# Exercise requirements:
Make a tally of the lines in the records that include the string "desc", and give only that number.
---------- Excerpted records ----------
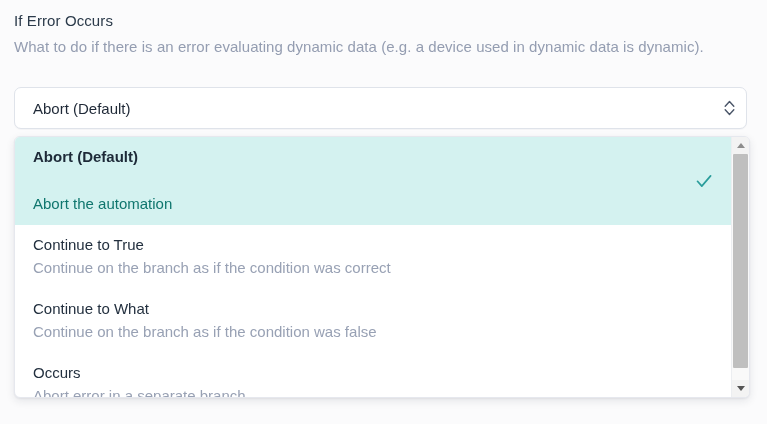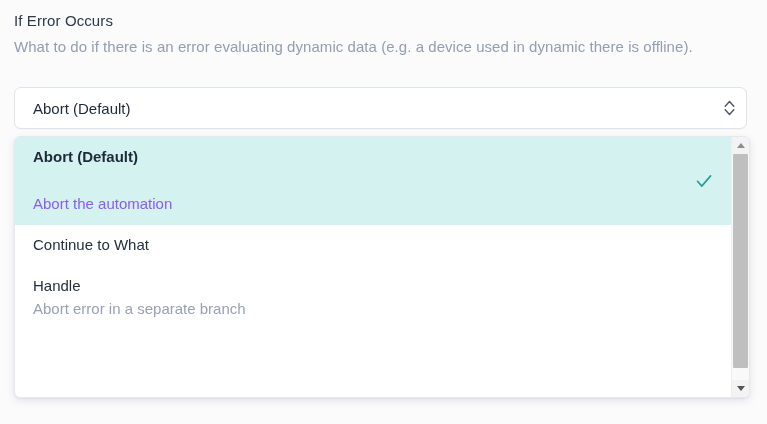--- a/index.html
+++ b/index.html
@@ -180,7 +180,7 @@
 
 <div class="field-wrap">
   <div class="field-label">If Error Occurs</div>
-  <div class="field-desc">What to do if there is an error evaluating dynamic data (e.g. a device used in dynamic there is offline).</div>
+  <div class="field-desc">What to do if there is an error evaluating dynamic data (e.g. a device used in dynamic data is dynamic).</div>
 </div>
 
 <div class="select-control">

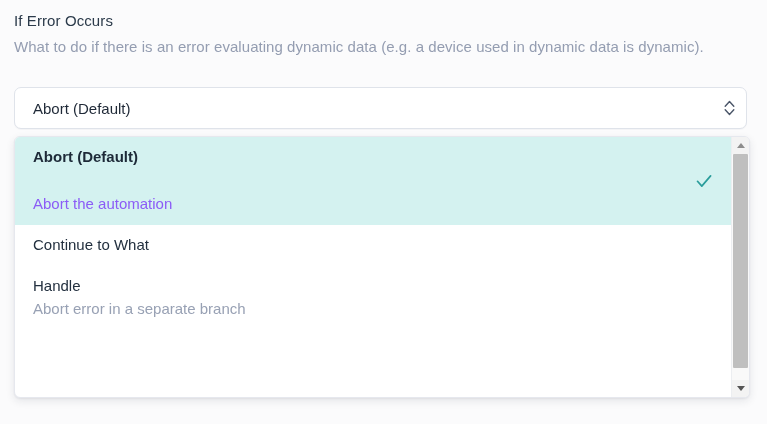--- a/index.html
+++ b/index.html
@@ -115,7 +115,7 @@
     margin-top: 1px;
   }
   .option-row.selected .option-sub {
-    color: #8b5cf6;
+    color: #0f766e;
     margin-top: 25px;
   }
 

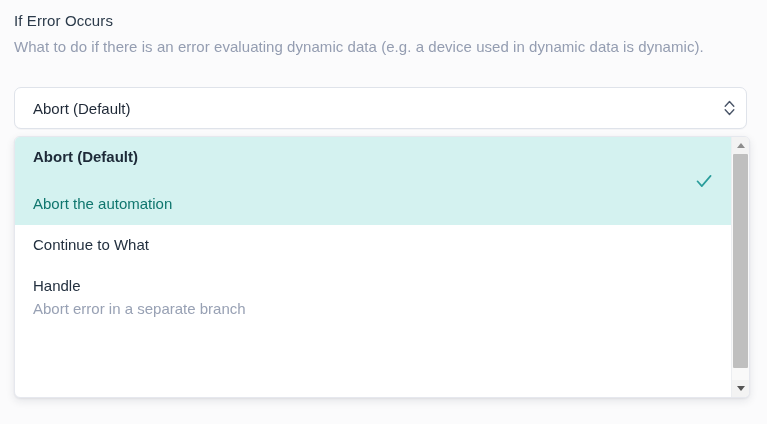--- a/index.html
+++ b/index.html
@@ -207,6 +207,10 @@
       </span>
     </div>
 
+    <div class="option-row">
+      <div class="option-title">Continue to True</div>
+      <div class="option-sub">Continue on the branch as if the condition was correct</div>
+    </div>
 
     <div class="option-row">
       <div class="option-title">Continue to What</div>

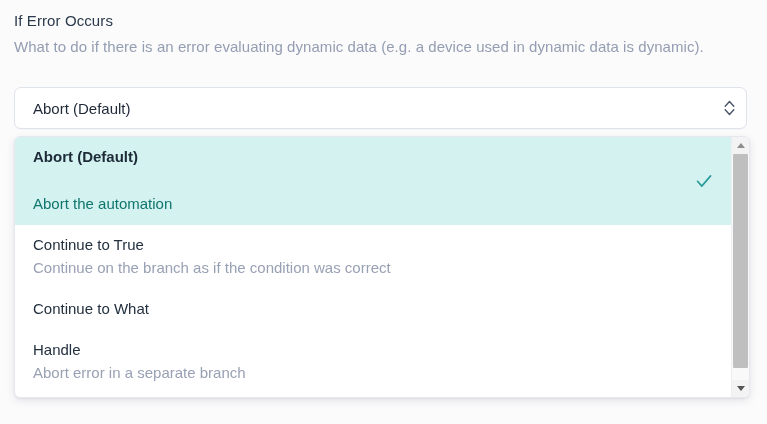--- a/index.html
+++ b/index.html
@@ -214,6 +214,7 @@
 
     <div class="option-row">
       <div class="option-title">Continue to What</div>
+      <div class="option-sub">Continue on the branch as if the condition was false</div>
     </div>
 
     <div class="option-row">

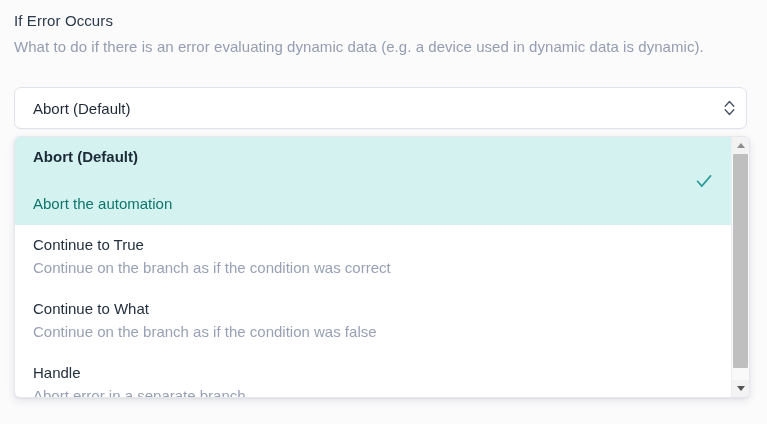--- a/index.html
+++ b/index.html
@@ -218,7 +218,7 @@
     </div>
 
     <div class="option-row">
-      <div class="option-title">Handle</div>
+      <div class="option-title">Occurs</div>
       <div class="option-sub">Abort error in a separate branch</div>
     </div>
----------
# Solved problem:
2